Avoiding data loss and backpressure problems with Fluent Bit

A white icon of a dam with flowing water is centered on a green background with digital wave patterns on the left side, symbolizing structures addressing critical issues like data loss and backpressure in systems such as Fluent Bit.
ACF Image Blog

A practical guide on how to detect and avoid backpressure problems with Fluent Bit by balancing memory-based and filesystem-based buffering.

Sharad Regoti, with short dark hair and a beard, smiles at the camera while wearing a blue t-shirt.
Sharad Regoti | Guest Author

Sharad Regoti is a CKA & CKS certified software engineer based in Mumbai.

12 MINS READ

Understanding backpressure

Fluent Bit is a widely used open-source data collection agent, processor, and forwarder that enables you to collect logs, metrics, and traces from various sources, filter and transform them, and then forward them to multiple destinations. With over ten billion Docker pulls, Fluent Bit has established itself as a preferred choice for log processing, collecting, and shipping.

At its core, Fluent Bit is a simple data pipeline consisting of various stages, as depicted below.

Diagram of a data processing pipeline showcasing input leading to parser, followed by filter, then buffer with backpressure managed by Fluent Bit, proceeding to routing which directs to Output 1, Output 2, and Output N.

Most data pipelines eventually suffer from backpressure, which occurs when data is ingested at a higher rate than the ability to flush it. Network failures, latency, or third-party service failures are common causes of backpressure. The problems that result from backpressure include high memory usage, service downtime, and data loss, all of which we would like to avoid.

Fluent Bit offers special strategies to deal with backpressure to help ensure data safety and reduce downtime. Recognizing when Fluent Bit is experiencing backpressure and knowing how to address it is crucial for maintaining a healthy data pipeline.

This post provides a practical guide on how to detect and avoid backpressure problems with Fluent Bit.

Prerequisites

  • Docker installed on your local machine.
  • Familiarity with Fluent Bit concepts such as inputs, outputs, parsers, and filters.

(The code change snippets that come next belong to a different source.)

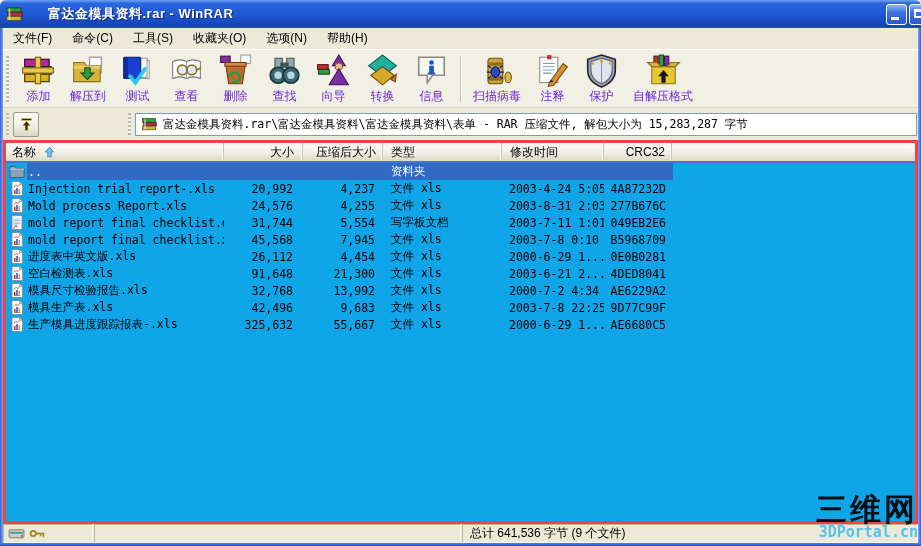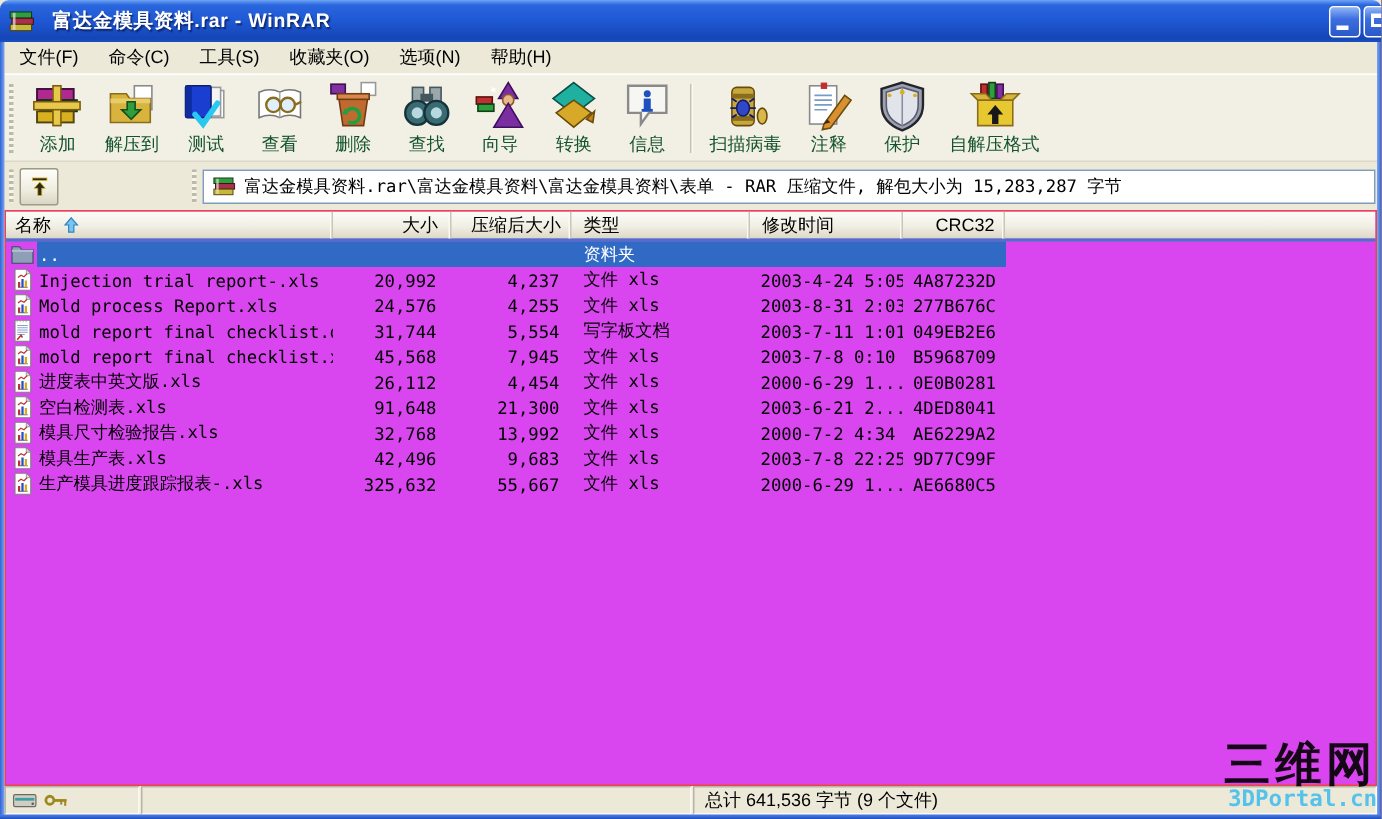"富达金模具资料.rar - WinRAR" .title-text { margin-left: 11px -> 24px }
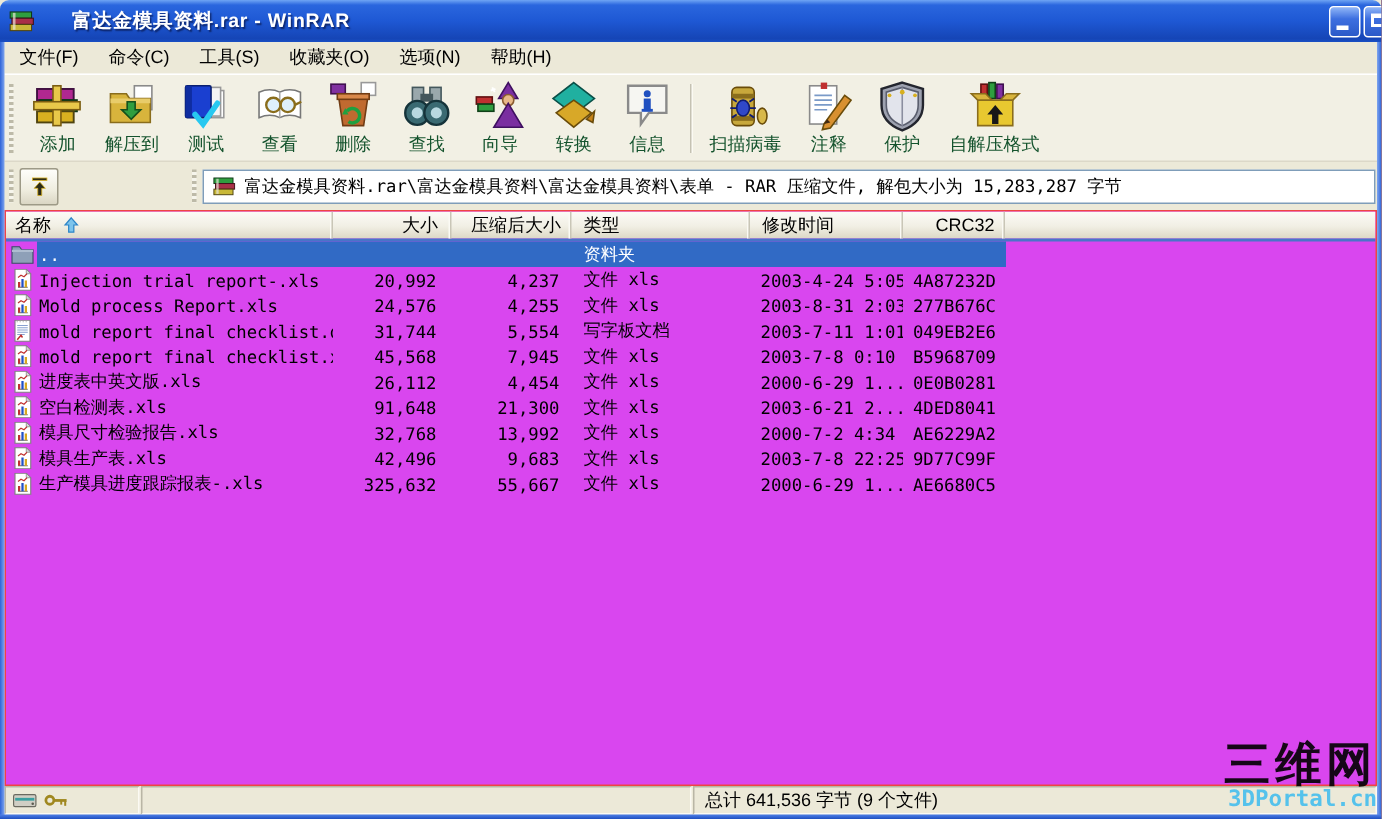"添加" .tb-label { color: #14532d -> #6d28d9 }
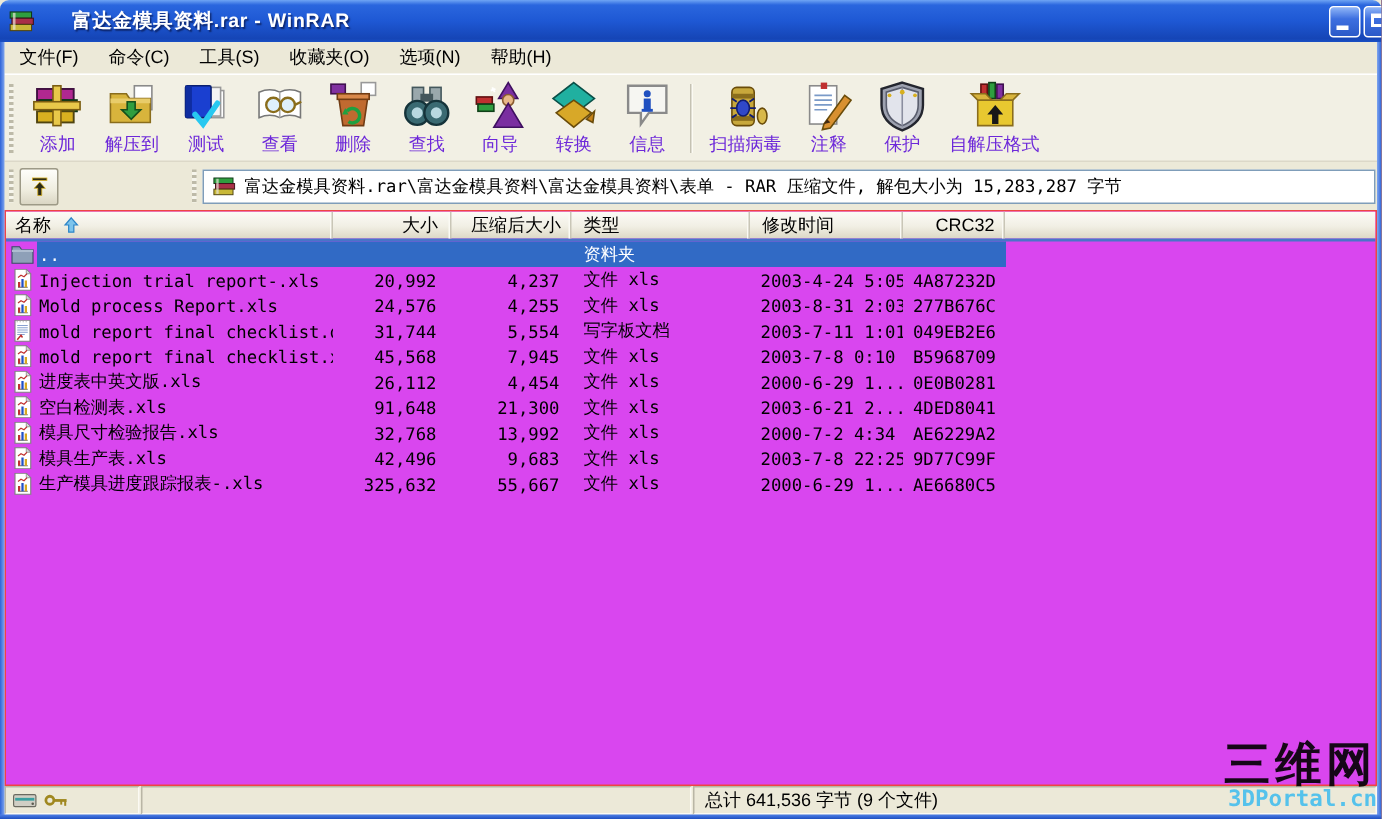"名称" .listview { background: #d946ef -> #0ea5e9; border: 1px solid #ef4444 -> 3px solid #ef4444 }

If you’re not familiar with these concepts, please refer to the official documentation.

Fluent Bit’s default: memory-based buffering

In Fluent Bit, records are emitted by an input plugin. These records are then grouped together by the engine into a unit called a Chunk, which typically has a size of around 2MB. Based on the configuration, the engine determines where to store these Chunks. By default, all Chunks are created in memory.

With the default mechanism, Fluent Bit will store data in memory as much as possible. This is the fastest mechanism with the least system overhead, but in certain scenarios, data can be ingested at a higher rate than the ability to flush it to some destinations. This generates backpressure, leading to high memory consumption in the service.

In a high-load environment with backpressure, there’s a risk of increased memory usage, which can lead to the kernel terminating the Fluent Bit process.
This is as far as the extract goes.